You want to be a knight. You can't do that here. Of course you want
to leave."

He hesitated, looked about as if for
guidance, then admitted, "I do not want to leave. This has been my
home, the place where I have been the happiest in my life . . . I
cannot be sure how I can . . . I don't know if I care about being a
knight, not without Elias, the young lord, I mean . . . " His voice
trailed off.

"Then why leave? I don't want you to leave.
There must be something you can do here. I promised my brother I
would look after you. Oh please don't go!" She took his hands in
hers and held tight.

"But, my lady . . . ," he appealed.

"Damn it, Albrecht, stop calling me that. I
am your sister. Stop being so damned servile."

Looking into her flashing eyes, he nodded
silently and glumly. "Thank you, my l . . . Elisabeth."

Woodenly the household returned to normal.
Elisabeth had acted in her mother's stead so long it came to her as
rote. One of her duties, now performed alone, was to greet
visitors. Preferring the comfort of solitude, Elisabeth performed
her duties, bearing with the few who came, mostly travelers, two or
three returning pilgrims, but none as disruptive as the one who
arrived one damp and miserable morning.

Taking her accustomed place on the steps to
the hall after the horn blast augured the approach of a mounted
party, Elisabeth composed herself with dignity. The gate opened and
the first of what sounded like a considerable troop of horses rode
in. Elisabeth did not believe her eyes at first. The banners, the
livery, the face-it was Reinhardt! She thought she might swoon,
though she never had done so in her life. He was alive and back
from the Holy Land. The solace of her solitude was fractured.

Reinhardt rode up to just before where she
stood, her hand to her mouth in surprise. "Happy to see me, my
dear?" he crooned mockingly. He waved off the groom who dragged the
mounting block near, and, throwing one leg up behind him, he deftly
dismounted to stand before her. He slowly drew his leather gloves
off, took one of her hands and kissed it. He looked about. "Where
is everyone?"

Elisabeth could not speak. Gratefully she
heard Albrecht approaching from behind her left shoulder. He spoke
solemnly. "Your Grace, I am sorry to inform you that this lady's
mother and brother have passed on. Lord Sigismund went to the Holy
Land many, many months ago."

Reinhardt stared at the squire. His eyes
shifted back to Elisabeth. "This is true?"
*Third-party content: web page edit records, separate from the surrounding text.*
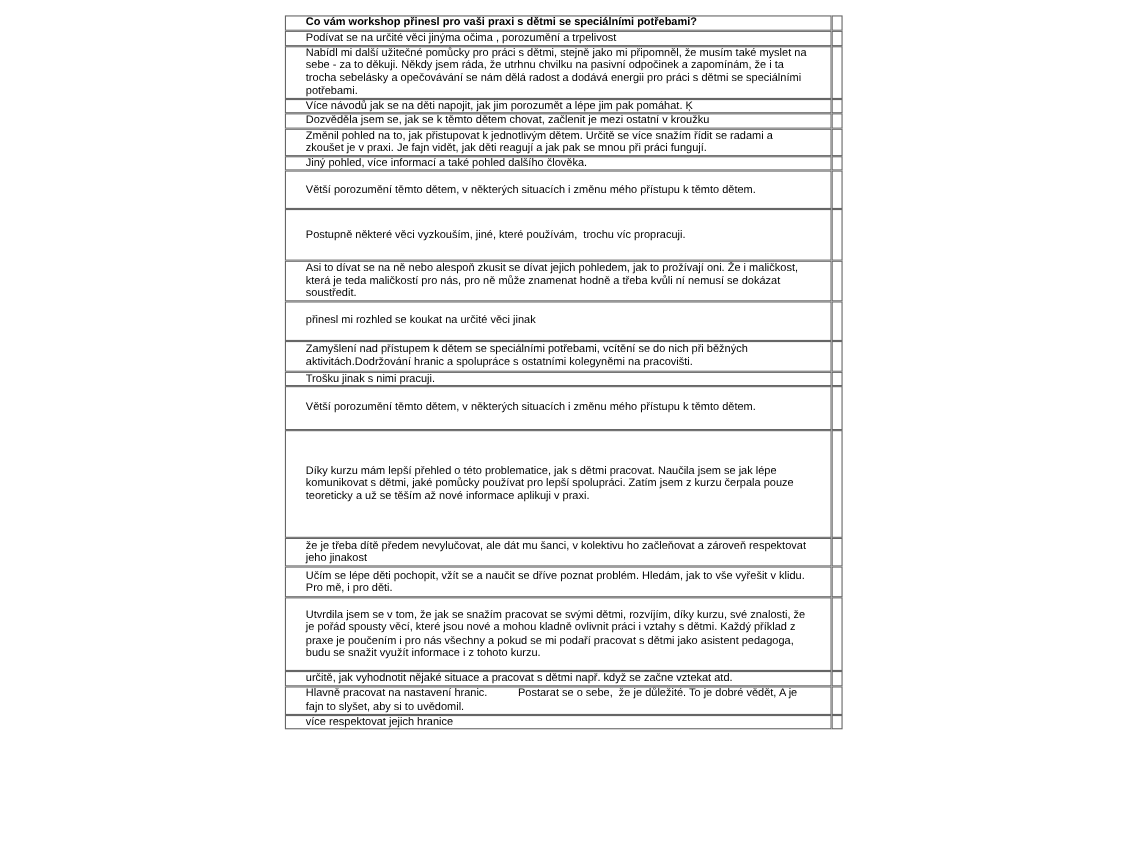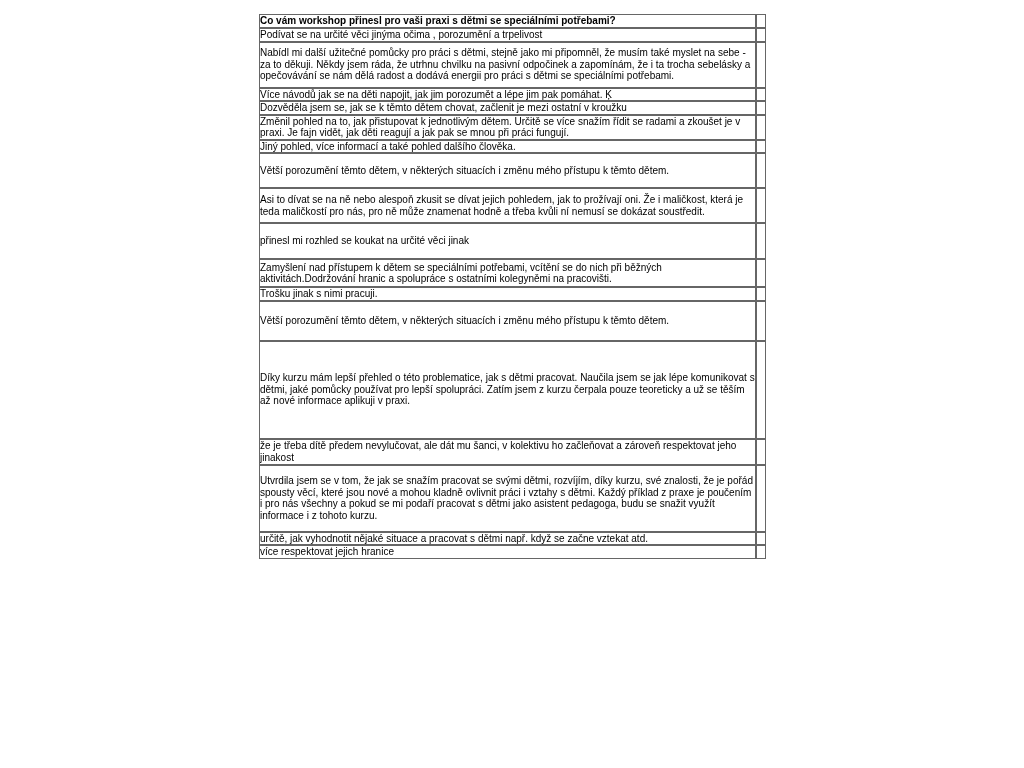--- a/index.html
+++ b/index.html
@@ -19,21 +19,21 @@
     border-spacing: 0;
   }
   table.survey col.c-main { width: 497px; }
   table.survey col.c-side { width: 10px; }
   table.survey td {
     border: 1px solid #666666;
     background: #ffffff;
     color: #000000;
     font-size: 10px;
     line-height: 11.5px;
-    padding: 0 0;
+    padding: 0 18px;
     vertical-align: middle;
     text-align: left;
     white-space: pre-wrap;
     word-wrap: break-word;
     overflow: hidden;
   }
   table.survey td.side { padding: 0; }
   table.survey td.hdr { font-weight: bold; }
 </style>
 </head>
@@ -71,20 +71,24 @@
       <td class="side"></td>
     </tr>
     <tr style="height:13px">
       <td>Jiný pohled, více informací a také pohled dalšího člověka.</td>
       <td class="side"></td>
     </tr>
     <tr style="height:35px">
       <td>Větší porozumění těmto dětem, v některých situacích i změnu mého přístupu k těmto dětem.</td>
       <td class="side"></td>
     </tr>
+    <tr style="height:47px">
+      <td>Postupně některé věci vyzkouším, jiné, které používám,  trochu víc propracuji.</td>
+      <td class="side"></td>
+    </tr>
     <tr style="height:35px">
       <td>Asi to dívat se na ně nebo alespoň zkusit se dívat jejich pohledem, jak to prožívají oni. Že i maličkost, která je teda maličkostí pro nás, pro ně může znamenat hodně a třeba kvůli ní nemusí se dokázat soustředit.</td>
       <td class="side"></td>
     </tr>
     <tr style="height:36px">
       <td>přinesl mi rozhled se koukat na určité věci jinak</td>
       <td class="side"></td>
     </tr>
     <tr style="height:28px">
       <td>Zamyšlení nad přístupem k dětem se speciálními potřebami, vcítění se do nich při běžných aktivitách.Dodržování hranic a spolupráce s ostatními kolegyněmi na pracovišti.</td>
@@ -99,26 +103,34 @@
       <td class="side"></td>
     </tr>
     <tr style="height:98px">
       <td>Díky kurzu mám lepší přehled o této problematice, jak s dětmi pracovat. Naučila jsem se jak lépe komunikovat s dětmi, jaké pomůcky používat pro lepší spolupráci. Zatím jsem z kurzu čerpala pouze teoreticky a už se těším až nové informace aplikuji v praxi.</td>
       <td class="side"></td>
     </tr>
     <tr style="height:26px">
       <td>že je třeba dítě předem nevylučovat, ale dát mu šanci, v kolektivu ho začleňovat a zároveň respektovat jeho jinakost</td>
       <td class="side"></td>
     </tr>
+    <tr style="height:28px">
+      <td>Učím se lépe děti pochopit, vžít se a naučit se dříve poznat problém. Hledám, jak to vše vyřešit v klidu. Pro mě, i pro děti.</td>
+      <td class="side"></td>
+    </tr>
     <tr style="height:67px">
       <td>Utvrdila jsem se v tom, že jak se snažím pracovat se svými dětmi, rozvíjím, díky kurzu, své znalosti, že je pořád spousty věcí, které jsou nové a mohou kladně ovlivnit práci i vztahy s dětmi. Každý příklad z praxe je poučením i pro nás všechny a pokud se mi podaří pracovat s dětmi jako asistent pedagoga, budu se snažit využít informace i z tohoto kurzu.</td>
       <td class="side"></td>
     </tr>
     <tr style="height:13px">
       <td>určitě, jak vyhodnotit nějaké situace a pracovat s dětmi např. když se začne vztekat atd.</td>
+      <td class="side"></td>
+    </tr>
+    <tr style="height:26px">
+      <td>Hlavně pracovat na nastavení hranic.          Postarat se o sebe,  že je důležité. To je dobré vědět, A je fajn to slyšet, aby si to uvědomil.</td>
       <td class="side"></td>
     </tr>
     <tr style="height:13px">
       <td>více respektovat jejich hranice</td>
       <td class="side"></td>
     </tr>
   </tbody>
     </table>
 </div>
All she could manage was a nod. She saw
Reinhardt take it in, and then was disgusted to notice that a
satisfied look had come across his countenance. She could almost
hear his thoughts. "Mine! Then it is all mine!"

His men dismounted behind him. He turned to
Albrecht and commanded, "Boy, see to it our horses are taken care
of and provision made for my men's quartering."

Glancing over her shoulder at Albrecht,
Elisabeth saw his pressed lips. She looked quickly back to
Reinhardt, "My lord, you are of course more than welcome to
Winterkirche. How long do you plan to stay?"

Reinhardt smiled sardonically. "It talks!" He
sighed. "But have you forgotten? I am your husband. Until your
father returns, I am lord of Winterkirche."

"Damn," he breathed. He slapped his leg with
a riding crop and seemed to consider. "I will stay a fortnight,
then, and return to put my estates in order." He gave her an
annoyed look. "I suppose you cannot be ready to come with me that
soon."

"But your Grace," Elisabeth began.

A slow smile crept along his lips. "Cannot
wait that long, my love?" he said with a mocking leer. He took her
hand again and kissed it. "Christ, why are we standing out here? I
need a drink and a fire." He grabbed her hand and pulled her along
after him up the steps and into the hall.